Historically, Texas lawmakers were more concerned with protecting the interests of families than of individuals. Of all the state's laws intended to protect the family, those relating to the homestead probably carried the most real benefits for wives without marketable skills, whether they lived in urban or rural areas. Enacted as a statute in 1839 and first written into the state's constitution in 1845, the Texas homestead-exemption law gave wife and husband virtually identical rights regarding the homestead, except that only he could choose it and decide when to leave it. Her interests, like his, were protected by the guarantee that the surviving spouse had a life estate in the family homestead, and certain provisions of the law gave her the right, under defined circumstances, to block her husband's decisions regarding the homestead. Even if the actual holdings defined as the homestead were the husband's separate property and as such would pass beyond the immediate family upon his death, his widow and single daughters (but not single sons) had the right to live on the homestead for as long as they wished. Passage in 1967 of the Marital Property Act (later part of the Texas Family Code) perpetuated these homestead provisions by giving either surviving spouse the right of lifetime use and occupancy of the homestead. Long before 1967, however, much more than the homestead laws needed to be changed. Legal measures originally intended to strengthen the family and protect women became hindrances to business as the Texas economy expanded and the state grew more urbanized. For example, the requirement of the wife's separate agreement, apart from her husband and in the presence of a notary, to the sale of the homestead might well preserve her ownership rights from her spouse's misjudgment or coercion. But along with its patronizing implications that married women lacked the business knowledge-or the good sense-to make practical decisions, this "protection" complicated property agreements. Mishandled or ignored, the provision could enable married couples to evade the terms of agreements, avoid payment of debts, and on occasion, even renege on legal obligations.
Genuine control of property required the right to make contracts, and in this respect Texas law remained discriminatory for many years. In 1840 the Texas Congress adopted the common-law practice of barring a married woman from making contracts, and afterward the legislature enacted statutes to define specific conditions within which she could do so. In general terms, the law allowed a married man to make any contract except those expressly forbidden, while a married woman could make only those expressly allowed.
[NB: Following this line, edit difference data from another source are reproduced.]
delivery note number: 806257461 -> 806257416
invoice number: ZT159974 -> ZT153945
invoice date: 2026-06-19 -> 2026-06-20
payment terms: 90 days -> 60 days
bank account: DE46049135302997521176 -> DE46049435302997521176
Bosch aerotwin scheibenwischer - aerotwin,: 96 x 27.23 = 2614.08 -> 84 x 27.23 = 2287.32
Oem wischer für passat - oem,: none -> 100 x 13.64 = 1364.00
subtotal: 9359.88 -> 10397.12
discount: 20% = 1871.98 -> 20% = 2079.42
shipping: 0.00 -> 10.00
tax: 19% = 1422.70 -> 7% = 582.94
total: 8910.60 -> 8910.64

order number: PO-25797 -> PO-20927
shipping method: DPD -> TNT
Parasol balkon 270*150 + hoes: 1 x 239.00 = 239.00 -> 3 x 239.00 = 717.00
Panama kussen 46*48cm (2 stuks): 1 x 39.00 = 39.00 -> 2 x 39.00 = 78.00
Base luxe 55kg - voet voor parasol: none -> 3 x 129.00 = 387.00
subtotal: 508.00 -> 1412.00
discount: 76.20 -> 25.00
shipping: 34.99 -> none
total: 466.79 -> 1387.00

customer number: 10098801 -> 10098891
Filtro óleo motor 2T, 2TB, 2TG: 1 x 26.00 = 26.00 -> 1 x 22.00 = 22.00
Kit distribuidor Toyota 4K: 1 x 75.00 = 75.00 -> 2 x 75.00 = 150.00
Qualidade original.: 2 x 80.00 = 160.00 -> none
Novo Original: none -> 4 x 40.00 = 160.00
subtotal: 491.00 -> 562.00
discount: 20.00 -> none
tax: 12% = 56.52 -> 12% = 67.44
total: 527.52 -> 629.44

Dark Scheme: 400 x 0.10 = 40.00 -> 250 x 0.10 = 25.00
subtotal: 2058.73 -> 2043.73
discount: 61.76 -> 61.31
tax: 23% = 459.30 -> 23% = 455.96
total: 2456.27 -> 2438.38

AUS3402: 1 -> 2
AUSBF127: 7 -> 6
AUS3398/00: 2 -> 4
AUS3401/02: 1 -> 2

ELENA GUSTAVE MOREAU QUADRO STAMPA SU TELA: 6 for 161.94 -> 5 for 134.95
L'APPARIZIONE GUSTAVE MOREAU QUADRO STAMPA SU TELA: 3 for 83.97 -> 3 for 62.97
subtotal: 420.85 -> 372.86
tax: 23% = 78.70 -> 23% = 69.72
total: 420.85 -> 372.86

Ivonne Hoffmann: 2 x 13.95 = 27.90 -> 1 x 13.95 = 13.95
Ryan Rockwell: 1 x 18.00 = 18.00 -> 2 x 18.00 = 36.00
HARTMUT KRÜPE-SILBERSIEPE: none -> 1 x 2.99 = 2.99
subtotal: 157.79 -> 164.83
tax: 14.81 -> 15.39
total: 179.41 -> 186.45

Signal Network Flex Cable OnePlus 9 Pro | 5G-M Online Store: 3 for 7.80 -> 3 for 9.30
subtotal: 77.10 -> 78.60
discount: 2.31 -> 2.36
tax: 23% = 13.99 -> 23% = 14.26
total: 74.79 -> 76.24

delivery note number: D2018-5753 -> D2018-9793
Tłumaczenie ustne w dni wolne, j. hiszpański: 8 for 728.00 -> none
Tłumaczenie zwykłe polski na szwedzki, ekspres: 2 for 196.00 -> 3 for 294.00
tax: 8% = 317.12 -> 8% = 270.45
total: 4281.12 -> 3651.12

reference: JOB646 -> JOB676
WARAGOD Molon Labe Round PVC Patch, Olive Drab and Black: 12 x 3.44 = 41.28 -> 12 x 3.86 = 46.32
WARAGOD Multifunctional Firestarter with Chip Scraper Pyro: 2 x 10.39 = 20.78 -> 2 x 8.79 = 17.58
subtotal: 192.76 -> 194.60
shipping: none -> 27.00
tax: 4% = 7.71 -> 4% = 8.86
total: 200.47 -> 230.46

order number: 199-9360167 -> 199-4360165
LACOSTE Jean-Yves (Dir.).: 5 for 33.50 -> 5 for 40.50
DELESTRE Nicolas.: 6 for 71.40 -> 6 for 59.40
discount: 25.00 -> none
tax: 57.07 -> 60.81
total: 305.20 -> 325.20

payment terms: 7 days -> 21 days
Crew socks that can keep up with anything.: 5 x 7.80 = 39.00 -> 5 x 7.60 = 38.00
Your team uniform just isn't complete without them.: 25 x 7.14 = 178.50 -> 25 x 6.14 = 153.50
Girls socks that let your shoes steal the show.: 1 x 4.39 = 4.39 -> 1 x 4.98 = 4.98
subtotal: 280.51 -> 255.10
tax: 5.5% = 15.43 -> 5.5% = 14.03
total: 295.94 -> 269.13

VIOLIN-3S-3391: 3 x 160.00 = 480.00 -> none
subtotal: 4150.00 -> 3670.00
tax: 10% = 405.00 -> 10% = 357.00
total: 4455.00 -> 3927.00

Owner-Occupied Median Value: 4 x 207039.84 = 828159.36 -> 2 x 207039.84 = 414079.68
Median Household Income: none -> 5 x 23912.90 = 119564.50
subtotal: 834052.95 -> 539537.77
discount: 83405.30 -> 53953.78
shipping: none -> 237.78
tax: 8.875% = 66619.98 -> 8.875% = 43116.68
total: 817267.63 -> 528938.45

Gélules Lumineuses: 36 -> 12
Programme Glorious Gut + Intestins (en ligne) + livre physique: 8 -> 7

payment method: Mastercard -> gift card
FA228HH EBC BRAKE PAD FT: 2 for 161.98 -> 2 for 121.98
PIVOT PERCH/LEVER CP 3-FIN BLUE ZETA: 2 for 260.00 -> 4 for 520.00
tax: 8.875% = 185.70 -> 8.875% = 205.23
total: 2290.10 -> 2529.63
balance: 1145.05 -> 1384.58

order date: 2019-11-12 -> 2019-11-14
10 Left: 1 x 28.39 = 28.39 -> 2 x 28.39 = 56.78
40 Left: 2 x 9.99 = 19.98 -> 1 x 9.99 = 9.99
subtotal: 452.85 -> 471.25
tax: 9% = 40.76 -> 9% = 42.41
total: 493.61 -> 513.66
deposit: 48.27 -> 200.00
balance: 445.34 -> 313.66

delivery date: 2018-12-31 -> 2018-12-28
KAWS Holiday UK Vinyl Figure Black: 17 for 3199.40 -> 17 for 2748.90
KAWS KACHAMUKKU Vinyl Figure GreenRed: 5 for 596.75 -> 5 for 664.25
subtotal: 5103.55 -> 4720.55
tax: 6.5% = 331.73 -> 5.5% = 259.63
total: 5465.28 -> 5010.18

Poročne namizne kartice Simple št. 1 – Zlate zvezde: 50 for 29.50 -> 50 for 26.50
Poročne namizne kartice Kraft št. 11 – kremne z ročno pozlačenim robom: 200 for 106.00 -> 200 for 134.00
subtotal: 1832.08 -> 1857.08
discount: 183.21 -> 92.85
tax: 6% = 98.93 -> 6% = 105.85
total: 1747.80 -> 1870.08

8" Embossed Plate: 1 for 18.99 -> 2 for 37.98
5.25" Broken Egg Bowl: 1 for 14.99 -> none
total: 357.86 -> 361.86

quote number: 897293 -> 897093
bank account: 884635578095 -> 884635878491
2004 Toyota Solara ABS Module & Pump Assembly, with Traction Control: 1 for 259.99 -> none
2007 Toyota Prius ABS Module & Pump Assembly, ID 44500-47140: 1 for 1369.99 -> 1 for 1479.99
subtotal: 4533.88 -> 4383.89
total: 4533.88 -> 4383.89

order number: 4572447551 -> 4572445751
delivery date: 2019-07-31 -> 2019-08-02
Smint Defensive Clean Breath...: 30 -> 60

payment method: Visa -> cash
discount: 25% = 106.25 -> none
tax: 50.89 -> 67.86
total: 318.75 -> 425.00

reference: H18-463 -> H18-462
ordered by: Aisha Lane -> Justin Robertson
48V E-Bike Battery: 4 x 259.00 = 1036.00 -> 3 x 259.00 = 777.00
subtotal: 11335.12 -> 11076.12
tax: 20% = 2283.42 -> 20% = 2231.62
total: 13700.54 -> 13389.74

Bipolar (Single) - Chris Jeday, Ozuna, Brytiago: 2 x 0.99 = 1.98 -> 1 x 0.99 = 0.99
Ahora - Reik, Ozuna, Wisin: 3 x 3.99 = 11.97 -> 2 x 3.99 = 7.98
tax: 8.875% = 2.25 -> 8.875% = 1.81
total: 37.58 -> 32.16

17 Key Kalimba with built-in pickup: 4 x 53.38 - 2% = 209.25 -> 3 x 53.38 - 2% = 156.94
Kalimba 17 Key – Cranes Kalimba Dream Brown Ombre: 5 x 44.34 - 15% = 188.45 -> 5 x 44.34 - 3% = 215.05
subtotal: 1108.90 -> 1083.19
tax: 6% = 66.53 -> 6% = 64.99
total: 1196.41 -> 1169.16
If her husband failed in his legal duty to provide for her and their children, for example, the wife could draw on his separate property and pledge his credit to buy "necessaries." She had considerable latitude for such purchases, for the courts defined "necessaries" not merely as food, clothing, shelter, and medical care, but also "such things as are suitable to their condition and station in life." From frontier times the laws regulating a married woman's property and contractual rights directly affected her earning power, especially if she wished to operate a business. Both the English and the Spanish sources of Texas law were products of preindustrial societies whose trade and commerce depended at least as much on agriculture as manufacturing. Citizens of Texas, though the state was initially agrarian, increasingly found their living in nonagricultural pursuits. Even in the frontier villages, married women earned money with dressmaking and millinery, not only in their homes, but also in shops and stores. Larger numbers operated boardinghouses and schools. In small towns where people knew and associated frequently with each other, day-to-day agreements about sewing orders or a child's lessons depended more on personal trust and shared values than on law or the courts. But as urban areas grew, the variety of businesses run by matrons increased rapidly, and their clients and customers expanded beyond friends and neighbors to include larger numbers of strangers. In 1900 the United States census listed 531 women in Texas who were merchants and dealers, about one-third of whom were married. A decade later the figures had more than doubled, and this count did not include the married women who operated small businesses in their homes.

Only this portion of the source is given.